The lack of evidence lockdowns actually worked is a world scandal
There is still not a shred of real proof that the planet’s reckless stay-at-home experiment made any difference

 

Source: The lack of evidence lockdowns actually worked is a world scandal

We have detonated the global economy to pursue a lockdown experiment that may not have worked, according to the latest evidence. This diabolical revelation should be a world scandal. It should also be a sobering moment of enlightenment for Britain, as we seek to salvage our economy while learning lessons on how to better protect the vulnerable. Instead the Covid narrative becomes ever more surreal.

The broadcast media is more interested in scalping lockdown flouters than questioning whether shutdowns have served any useful purpose. World-class studies that suggest lockdown did not alter the pandemic’s course are mysteriously vanishing into internet obscurity on first contact with the official narrative. Our greatest minds have resorted to unpicking the issue on offbeat YouTube webinars. No global NGO or lockdown country has launched an investigation into their impact.

This is a scandal so overwhelming that there is only one good place to start: the evidence as it stands. In accordance with pro-lockdown theory, if stay at home orders worked, you might have expected to see daily deaths spike 3-4 weeks after such measures were implemented. (Studies estimate Covid has a symptom-free incubation period of rougly five days, and fatalities typically die 2-3 weeks after showing symptoms.) But, in Britain, infections may have peaked a week before lockdown, according to Prof Carl Heneghan of Oxford University, with daily deaths in hospitals plateauing a fortnight after it was introduced. We are not an anomaly: peak dates across Europe also seem to confound the official theory.

Don’t just take my word for it. A University of the East Anglia study posits that Europe’s “stay-at-home policies” were not effective. A JP Morgan investigation suggests the virus “likely has its own dynamics” which are “unrelated to often inconsistent lockdown measures”. But such insights have failed to induce even the vaguest quiver of serious mainstream debate.

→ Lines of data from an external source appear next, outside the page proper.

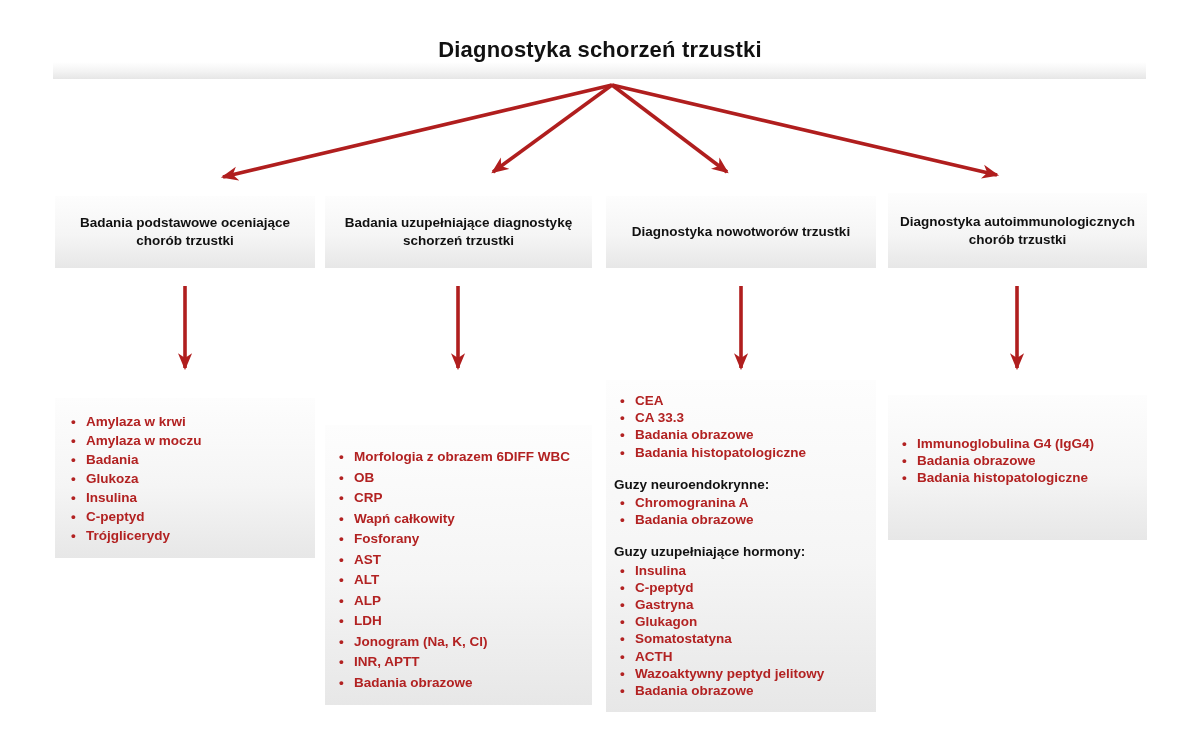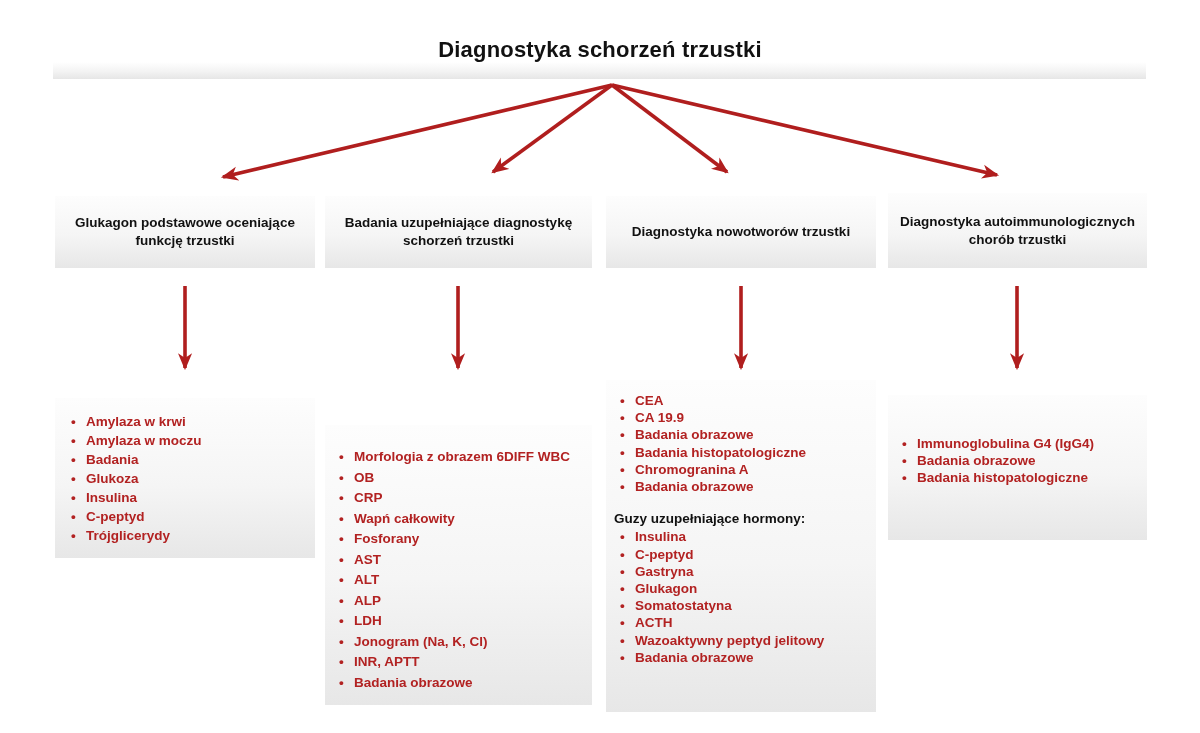--- a/index.html
+++ b/index.html
@@ -109,21 +109,21 @@
     <line class="arrow-line" x1="612" y1="85" x2="223" y2="177" marker-end="url(#arrowhead)"></line>
     <line class="arrow-line" x1="612" y1="85" x2="493" y2="172" marker-end="url(#arrowhead)"></line>
     <line class="arrow-line" x1="612" y1="85" x2="727" y2="172" marker-end="url(#arrowhead)"></line>
     <line class="arrow-line" x1="612" y1="85" x2="997" y2="175" marker-end="url(#arrowhead)"></line>
     <line class="arrow-line" x1="185" y1="286" x2="185" y2="368" marker-end="url(#arrowhead)"></line>
     <line class="arrow-line" x1="458" y1="286" x2="458" y2="368" marker-end="url(#arrowhead)"></line>
     <line class="arrow-line" x1="741" y1="286" x2="741" y2="368" marker-end="url(#arrowhead)"></line>
     <line class="arrow-line" x1="1017" y1="286" x2="1017" y2="368" marker-end="url(#arrowhead)"></line>
   </svg>
 
-  <div class="gradient-box header-box header-1">Glukagon podstawowe oceniające funkcję trzustki</div>
+  <div class="gradient-box header-box header-1">Badania podstawowe oceniające chorób trzustki</div>
   <div class="gradient-box header-box header-2">Badania uzupełniające diagnostykę schorzeń trzustki</div>
   <div class="gradient-box header-box header-3">Diagnostyka nowotworów trzustki</div>
   <div class="gradient-box header-box header-4">Diagnostyka autoimmunologicznych chorób trzustki</div>
 
   <div class="gradient-box list-box list-1">
       <ul>
         <li><span class="bullet">•</span><span>Amylaza w krwi</span></li>
         <li><span class="bullet">•</span><span>Amylaza w moczu</span></li>
         <li><span class="bullet">•</span><span>Badania</span></li>
         <li><span class="bullet">•</span><span>Glukoza</span></li>
@@ -144,24 +144,25 @@
         <li><span class="bullet">•</span><span>ALP</span></li>
         <li><span class="bullet">•</span><span>LDH</span></li>
         <li><span class="bullet">•</span><span>Jonogram (Na, K, Cl)</span></li>
         <li><span class="bullet">•</span><span>INR, APTT</span></li>
         <li><span class="bullet">•</span><span>Badania obrazowe</span></li>
       </ul>
     </div>
   <div class="gradient-box list-box list-3">
       <ul>
         <li><span class="bullet">•</span><span>CEA</span></li>
-        <li><span class="bullet">•</span><span>CA 19.9</span></li>
+        <li><span class="bullet">•</span><span>CA 33.3</span></li>
         <li><span class="bullet">•</span><span>Badania obrazowe</span></li>
         <li><span class="bullet">•</span><span>Badania histopatologiczne</span></li>
       </ul>
+      <div class="group-heading">Guzy neuroendokrynne:</div>
       <ul>
         <li><span class="bullet">•</span><span>Chromogranina A</span></li>
         <li><span class="bullet">•</span><span>Badania obrazowe</span></li>
       </ul>
       <div class="group-heading">Guzy uzupełniające hormony:</div>
       <ul>
         <li><span class="bullet">•</span><span>Insulina</span></li>
         <li><span class="bullet">•</span><span>C-peptyd</span></li>
         <li><span class="bullet">•</span><span>Gastryna</span></li>
         <li><span class="bullet">•</span><span>Glukagon</span></li>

Nobel prize-winning bio-physicist Michael Levitt has fared little better, despite his valiant one-man effort to expose the inconvenient truth about Covid numbers. He has claimed, sensationally, that the modelling that justified lockdown made the fatally incorrect assumption that Covid-19’s spread is continuously exponential. In fact, his research has found an uncanny pattern across numerous countries whereby the virus grows exponentially for two weeks, before slowing seemingly irrespective of lockdown and social distancing measures.

In a more sensible world, such findings might stir thoughtful debate about whether Covid was burning out naturally before lockdowns began. It might also prompt a global effort to put other pieces of the puzzle together – for example, establishing whether there is a correlation between countries with high death rates and countries that failed to protect care homes. (They make up half of fatalities in Belgium, which has suffered the worst Covid death toll per capita).

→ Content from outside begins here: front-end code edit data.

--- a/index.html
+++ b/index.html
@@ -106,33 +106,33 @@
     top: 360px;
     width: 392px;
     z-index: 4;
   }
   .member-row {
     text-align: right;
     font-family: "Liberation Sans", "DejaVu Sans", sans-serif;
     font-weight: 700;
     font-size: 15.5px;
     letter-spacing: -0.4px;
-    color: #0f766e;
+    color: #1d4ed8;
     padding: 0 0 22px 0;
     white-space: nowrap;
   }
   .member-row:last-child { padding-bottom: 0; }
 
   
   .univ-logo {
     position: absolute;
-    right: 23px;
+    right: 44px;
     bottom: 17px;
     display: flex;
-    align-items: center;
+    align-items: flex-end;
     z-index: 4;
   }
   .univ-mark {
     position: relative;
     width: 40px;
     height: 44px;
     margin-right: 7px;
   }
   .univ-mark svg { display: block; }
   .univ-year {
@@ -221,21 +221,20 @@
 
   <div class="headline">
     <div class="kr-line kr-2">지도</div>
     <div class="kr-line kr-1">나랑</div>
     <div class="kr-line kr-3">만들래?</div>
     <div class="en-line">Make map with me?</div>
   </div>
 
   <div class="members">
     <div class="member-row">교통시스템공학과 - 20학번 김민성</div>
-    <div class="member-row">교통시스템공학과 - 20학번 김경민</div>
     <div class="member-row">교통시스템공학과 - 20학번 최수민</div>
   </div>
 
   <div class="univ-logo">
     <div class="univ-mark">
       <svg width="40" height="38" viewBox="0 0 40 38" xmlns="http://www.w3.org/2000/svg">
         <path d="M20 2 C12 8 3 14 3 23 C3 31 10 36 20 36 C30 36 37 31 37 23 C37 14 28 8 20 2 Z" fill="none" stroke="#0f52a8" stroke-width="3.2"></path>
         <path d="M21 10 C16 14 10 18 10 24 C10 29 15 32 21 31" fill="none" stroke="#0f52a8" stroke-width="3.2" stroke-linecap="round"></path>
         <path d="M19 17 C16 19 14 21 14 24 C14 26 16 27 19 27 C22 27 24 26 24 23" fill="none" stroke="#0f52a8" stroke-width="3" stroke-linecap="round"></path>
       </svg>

But as the holes in Project Lockdown multiply, its advocates flap incoherently to keep their theory afloat. Not least in Britain, where the goal of lockdown lurches from “flattening the curve” to staving off a “second wave” – to, apparently, averting the first wave’s “second peak”. But if the UK’s hunger for second wave speculation has proved insatiable, the raw data is disappointingly bland: with countries across Asia, Europe and beyond opening up, the only countries experiencing material second waves are… Iran and Djibouti, where data lacks reliability to say the least.

The poorest look set to pay the highest price for lockdown hysteria: while half of people on £10 per hour face the sack, deprived areas in the North are predicted to be the worst hit by soaring joblessness. Meanwhile, in Italy, industrial jobs collapse and Spain’s endemic poverty spirals into an existential calamity.

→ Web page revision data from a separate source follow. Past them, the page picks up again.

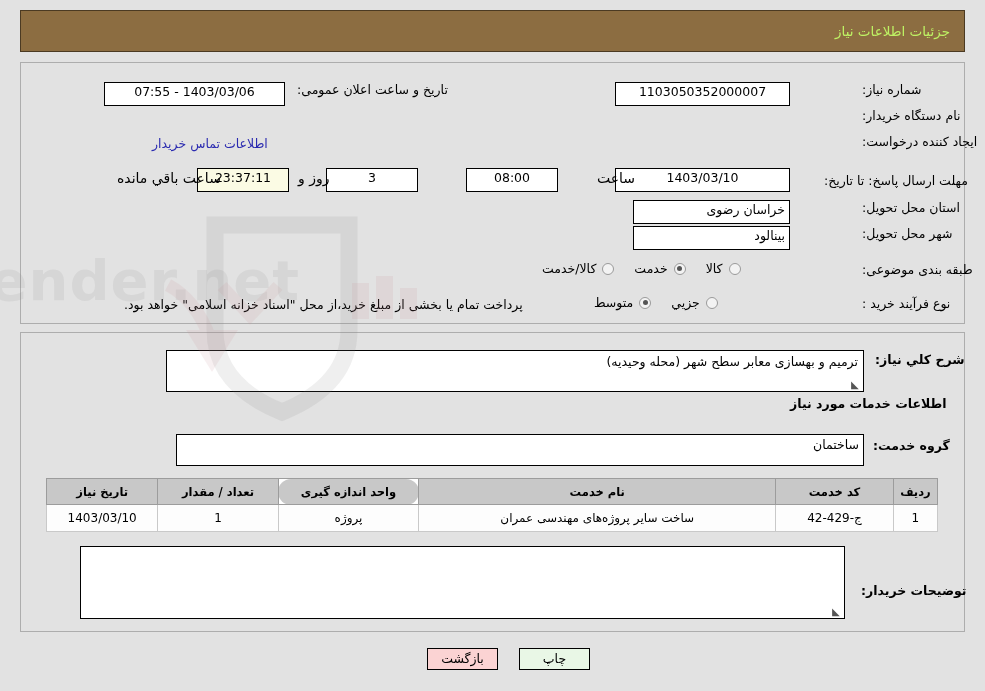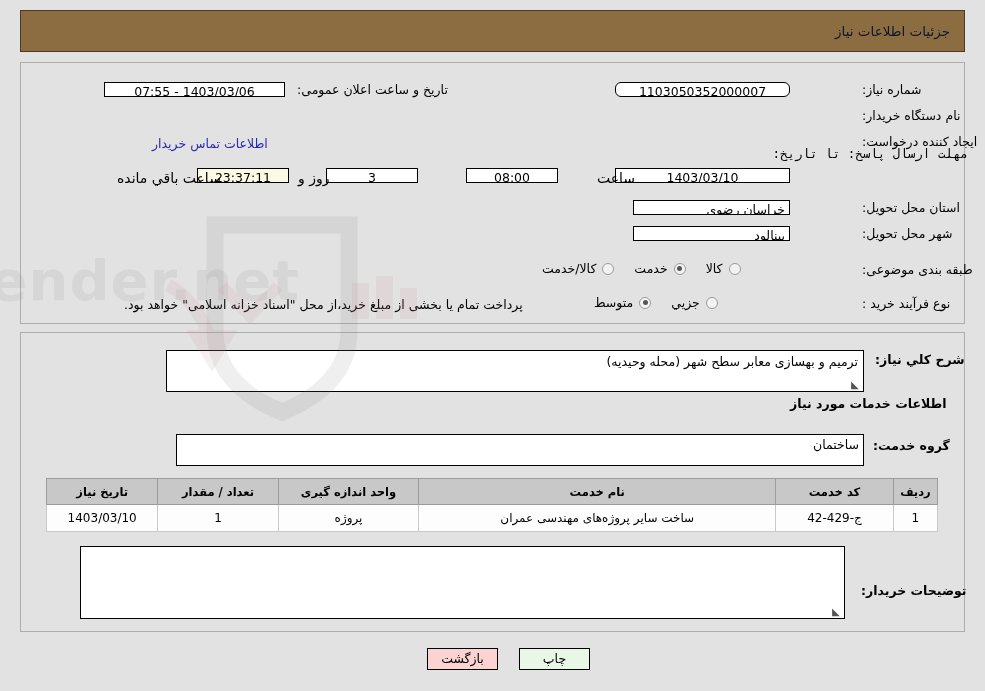--- a/index.html
+++ b/index.html
@@ -27,21 +27,21 @@
     height: 42px;
     background: #8c6d41;
     border: 1px solid #4b3a22;
     box-sizing: border-box;
     display: flex;
     align-items: center;
     justify-content: flex-start;
     padding: 0 14px;
   }
   .header-title {
-    color: #0f172a;
+    color: #bef264;
     font-size: 13.5px;
     letter-spacing: 0.2px;
   }
 
   
   .watermark {
     position: absolute;
     left: 0; top: 0;
     width: 985px; height: 691px;
     pointer-events: none;
@@ -70,21 +70,21 @@
     text-align: left;
     font-size: 12.5px;
     color: #000;
     padding-left: 6px;
     white-space: nowrap;
   }
   .fbox {
     border: 1px solid #000;
     background: #ffffff;
     box-sizing: border-box;
-    height: 15px;
+    height: 24px;
     line-height: 18px;
     font-size: 12.5px;
     padding: 0 4px;
     text-align: center;
     overflow: hidden;
     white-space: nowrap;
     color: #000;
   }
   .fbox.rt { text-align: right; }
   .fbox.cream { background: #fbfbe4; }
@@ -215,37 +215,37 @@
 
   <div class="header-bar">
     <span class="header-title">جزئیات اطلاعات نیاز</span>
   </div>
 
   <div class="panel" id="panel-top"></div>
 
   <div class="frow" style="left:856px; top:82px;">
     <span class="flabel">شماره نیاز:</span>
   </div>
-  <div class="fbox" style="position:absolute; left:615px; top:82px; width:175px;border-radius:6px;">1103050352000007</div>
+  <div class="fbox" style="position:absolute; left:615px; top:82px; width:175px;">1103050352000007</div>
 
   <div class="frow" style="left:291px; top:82px;">
     <span class="flabel">تاریخ و ساعت اعلان عمومی:</span>
   </div>
   <div class="fbox" style="position:absolute; left:104px; top:82px; width:181px;">1403/03/06 - 07:55</div>
 
   <div class="frow" style="left:856px; top:108px;">
     <span class="flabel">نام دستگاه خریدار:</span>
   </div>
 
   <div class="frow" style="left:856px; top:134px;">
     <span class="flabel">ایجاد کننده درخواست:</span>
   </div>
   <div style="position:absolute; left:152px; top:136px;" class="link-blue">اطلاعات تماس خریدار</div>
 
-  <div class="frow" style="left:856px; top:148px; display:block; text-align:left; width:112px;font-family:Liberation Mono, monospace;">
+  <div class="frow" style="left:856px; top:173px; display:block; text-align:left; width:112px;">
     <span class="flabel" style="display:block; line-height:15px;">مهلت ارسال پاسخ: تا تاریخ:</span>
   </div>
   <div class="fbox" style="position:absolute; left:615px; top:168px; width:175px;">1403/03/10</div>
   <span class="inline-label" style="position:absolute; left:591px; top:170px;">ساعت</span>
   <div class="fbox" style="position:absolute; left:466px; top:168px; width:92px;">08:00</div>
   <div class="fbox" style="position:absolute; left:326px; top:168px; width:92px;">3</div>
   <span class="inline-label" style="position:absolute; left:292px; top:170px;">روز و</span>
   <div class="fbox cream" style="position:absolute; left:197px; top:168px; width:92px;">23:37:11</div>
   <span class="inline-label" style="position:absolute; left:111px; top:170px;">ساعت باقي مانده</span>
 
@@ -304,21 +304,21 @@
 
   <span class="bold-label" style="position:absolute; left:873px; top:438px;">گروه خدمت:</span>
   <div class="fbox rt" style="position:absolute; left:176px; top:434px; width:688px; height:32px; line-height:20px;">ساختمان</div>
 
   <table class="tbl" style="left:46px; top:478px; width:892px;">
     <thead>
       <tr>
         <th style="width:36px;">ردیف</th>
         <th style="width:118px;">کد خدمت</th>
         <th style="width:374px;">نام خدمت</th>
-        <th style="width:138px;">واحد اندازه گیری</th>
+        <th style="width:138px;border-radius:13px;">واحد اندازه گیری</th>
         <th style="width:118px;">تعداد / مقدار</th>
         <th style="width:108px;">تاریخ نیاز</th>
       </tr>
     </thead>
     <tbody>
       <tr>
         <td>1</td>
         <td>ج-429-42</td>
         <td>ساخت سایر پروژه‌های مهندسی عمران</td>
         <td>پروژه</td>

Such too is the tragic arc of Covid-19’s story in the global south, where following in the West’s footsteps could yet ravage the vulnerable. Take Brazil. Western media’s relentless narrative that the country is gripped by an unprecedented coronavirus catastrophe because President Bolsonaro has been belligerently sceptical of lockdown is misleading. In fact, with deaths per million still five times lower than in Britain, and an economy weeks from total collapse, there is perhaps time yet for the West to lead a humanitarian effort to help Brazil and other Latin American countries.

We should be doing everything we can to help them isolate their vulnerable, placing them in Covid-free facilities if necessary, while the healthy carry on. Instead the WHO, in its disgraceful 25 May press conference, effectively sold poorer countries a defeatist half-truth: in the absence of “tremendous capacities” for measures like track and trace, their only hope is full-scale lockdown.

Which brings us to the central reality of this crisis, almost too horrific to consider: that the truth will out when it’s all too late. Is that now really the best we can hope for?